У Люка был единственный козырь, который он всегда держал наготове, – его внимание. Вряд ли он отдал бы его другому. Но если это не ловушка, тогда что? Воля случая? Нежданная удача? Может быть, она сходит с ума – в конце концов, не впервые. Может, она замерзла там, на крыше Сэм, и теперь не в силах проснуться. Возможно, всего этого не существует.

Но рука Генри лежит поверх ее руки, халат пахнет его ароматом, и звук ее имени возвращает Адди в реальность.

– О чем задумалась? – спрашивает Генри.

Адди берет тост и поднимает перед собой.

– Если бы остаток жизни тебе пришлось питаться чем-то одним, что бы ты выбрал?

– Шоколад, – не задумавшись ни на секунду, говорит Генри. – Очень темный, почти горький. А ты?

Адди отвечает не сразу. Жизнь – долгий срок.

– Сыр, – хорошенько поразмыслив, заявляет она.

Генри кивает, и в кухне воцаряется молчание, скорее застенчивое, чем неловкое. Они украдкой бросают друг на друга взгляды, нервно посмеиваются – два незнакомца, уже не чужие, но пока еще очень плохо знакомые.

– А если бы ты могла выбрать единственное время года? – спрашивает Генри.

– Весна, – говорит Адди, – когда все обновляется.

– Осень, – заявляет Генри, – когда все увядает.

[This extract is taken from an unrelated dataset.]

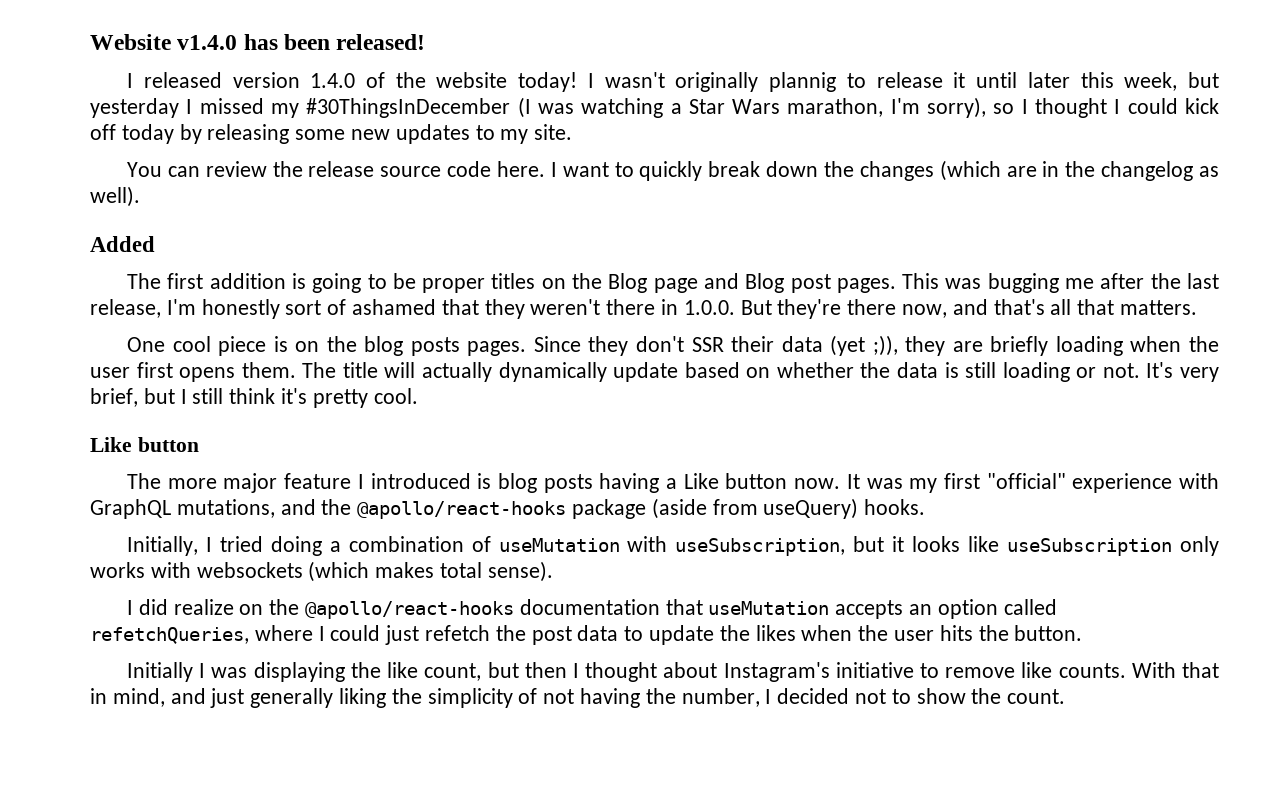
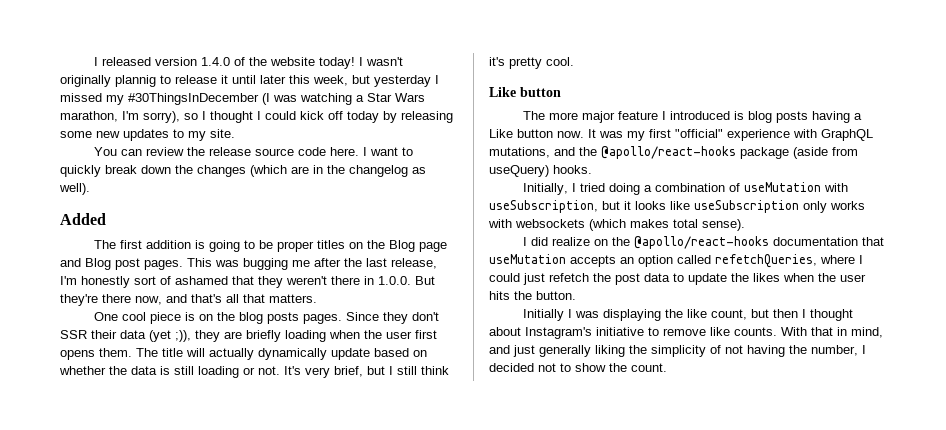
- Website v1.4.0 has been released!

Оба они выбирают межсезонье, швы, рваные линии, когда природа не здесь и не там, балансирует на грани.

И Адди бормочет почти беззвучно:

– Ты бы предпочел все или ничего?

Генри вдруг мрачнеет и колеблется, глядя на недоеденный завтрак и часы на стене.

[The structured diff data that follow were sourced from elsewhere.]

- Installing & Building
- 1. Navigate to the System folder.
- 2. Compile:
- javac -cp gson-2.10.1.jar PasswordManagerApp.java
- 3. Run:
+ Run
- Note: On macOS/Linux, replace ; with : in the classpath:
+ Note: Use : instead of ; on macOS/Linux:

– Вот черт. Пора в магазин. – Он опускает тарелку в раковину.

Последний вопрос остается без ответа.

– Я – домой, – говорит Адди и тоже поднимается. – Переодеться и поработать немного.

Разумеется, у нее нет ни дома, ни сменной одежды, ни работы. Она притворяется обычной девушкой, которая живет обычной жизнью, спит с парнем и просыпается, услышав «Доброе утро», а не «Ты кто такая?».

Генри одним глотком допивает кофе.

– Как продвигаются поиски талантов? – интересуется он, и Адди вспоминает, что говорила ему о своей профессии.

– Нужно все время держать ушки на макушке, – отвечает она, обходя стойку.

Генри ловит ее за руку.

– Я хочу увидеться снова.

– Я хочу, чтобы ты снова меня увидел, – эхом отзывается Адди.

– Телефоном так и не обзавелась?

Она качает головой.

Генри задумчиво барабанит пальцами по стойке.

– В Проспект-парке фестиваль фуд-траков. Встретимся там в шесть?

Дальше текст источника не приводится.